Читаем Sans famille полностью

Je n’ai pas besoin de cet article pour savoir que le petit musicien des rues, mon camarade et mon élève, est devenu un grand artiste ; j’ai vu Mattia se développer et grandir, et si, quand nous travaillions tous trois ensemble sous la direction de notre précepteur, lui, Arthur et moi, il faisait peu de progrès en latin et en grec, il en faisait de tels en musique avec les maîtres que ma mère lui donnait, qu’il n’était pas difficile de deviner que la prédiction d’Espinassous, le perruquier-musicien de Mende, se réaliserait ; cependant, cette correspondance de Vienne me remplit d’une joie orgueilleuse comme si j’avais ma part des applaudissements dont elle est l’écho ; mais ne l’ai-je-pas réellement ? Mattia n’est-il pas un autre moi-même, mon camarade, mon ami, mon frère ? ses triomphes sont les miens, comme mon bonheur est le sien.

À ce moment, un domestique me remet une dépêche télégraphique qu’on vient d’apporter :

« C’est peut-être la traversée la plus courte, mais ce n’est pas la plus agréable ; en est-il d’agréable, d’ailleurs ? Quoi qu’il en soit, j’ai été si malade que c’est à Red-Hill seulement que je trouve la force de te prévenir ; j’ai pris Cristina en passant à Paris ; nous arriverons à Chegford à quatre heures dix minutes, envoie une voiture au-devant de nous.

« Mattia. »

En parlant de Cristina, j’avais regardé Arthur, mais il avait détourné les yeux ; ce fut seulement quand je fus arrivé à la fin de la dépêche qu’il les releva.

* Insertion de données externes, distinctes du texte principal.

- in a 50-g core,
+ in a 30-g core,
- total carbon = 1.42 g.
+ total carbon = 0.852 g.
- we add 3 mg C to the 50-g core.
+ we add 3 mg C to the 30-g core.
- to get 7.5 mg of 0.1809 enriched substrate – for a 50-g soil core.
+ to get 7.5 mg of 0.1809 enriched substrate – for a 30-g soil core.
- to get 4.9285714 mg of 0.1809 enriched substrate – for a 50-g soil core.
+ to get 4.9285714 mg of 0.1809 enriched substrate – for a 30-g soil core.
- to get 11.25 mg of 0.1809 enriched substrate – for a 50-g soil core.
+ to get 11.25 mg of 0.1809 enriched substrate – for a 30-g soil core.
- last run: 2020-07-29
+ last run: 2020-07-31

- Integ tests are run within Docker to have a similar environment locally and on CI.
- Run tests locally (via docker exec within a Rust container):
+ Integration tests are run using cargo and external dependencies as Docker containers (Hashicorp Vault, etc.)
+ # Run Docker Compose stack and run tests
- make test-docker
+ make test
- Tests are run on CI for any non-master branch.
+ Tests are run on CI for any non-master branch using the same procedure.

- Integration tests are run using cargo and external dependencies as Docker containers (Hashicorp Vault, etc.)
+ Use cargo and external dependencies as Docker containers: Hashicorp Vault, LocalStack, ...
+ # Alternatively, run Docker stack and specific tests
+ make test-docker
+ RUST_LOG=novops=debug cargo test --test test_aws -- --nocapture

— J’ai envie d’aller moi-même à Chegford, dit-il, je vais faire atteler le landau.

— C’est une excellente idée ; tu seras ainsi au retour vis-à-vis de Cristina.

Sans répondre, il sortit vivement ; alors je me tournai vers ma mère.

— Vous voyez, lui dis-je, qu’Arthur ne cache pas son empressement ; cela est significatif.

— Très-significatif.

Il me sembla qu’il y avait dans le ton de ces deux mots comme une nuance de mécontentement ; alors, me levant, je vins m’asseoir près de ma mère, et, lui prenant les deux mains que je baisai :

— Chère maman, lui dis-je en français, qui était la langue dont je me servais toujours quand je voulais lui parler tendrement, en petit enfant ; chère maman, il ne faut pas être peinée parce qu’Arthur aime Cristina. Cela, il est vrai, l’empêchera de faire un beau mariage, puisqu’un beau mariage, selon l’opinion du monde, est celui qui réunit la naissance à la richesse. Mais est-ce que mon exemple ne montre pas qu’on peut être heureux, très-heureux, aussi heureux que possible, sans la naissance et la richesse dans la femme qu’on aime ? Ne veux-tu pas qu’Arthur soit heureux comme moi ? La faiblesse que tu as eue pour moi, parce que tu ne peux rien refuser à l’enfant que tu as pleuré pendant treize ans, ne l’auras-tu pas pour ton autre fils ? serais-tu donc plus indulgente, pour un frère que pour l’autre ?

Elle me passa la main sur le front, et m’embrassant :

— Oh ! le bon enfant, dit-elle, le bon frère ! quels trésors d’affection il y a en toi !

— C’est que j’ai fait des économies autrefois ; mais ce n’est pas de moi qu’il s’agit, c’est d’Arthur. Dis-moi un peu où il trouvera une femme plus charmante que Cristina ? n’est-elle pas une merveille de beauté italienne ? Et l’éducation qu’elle a reçue depuis que nous avons été la chercher à Lucca, ne lui permet-elle pas de tenir sa place, et une place distinguée, dans la société la plus exigeante ?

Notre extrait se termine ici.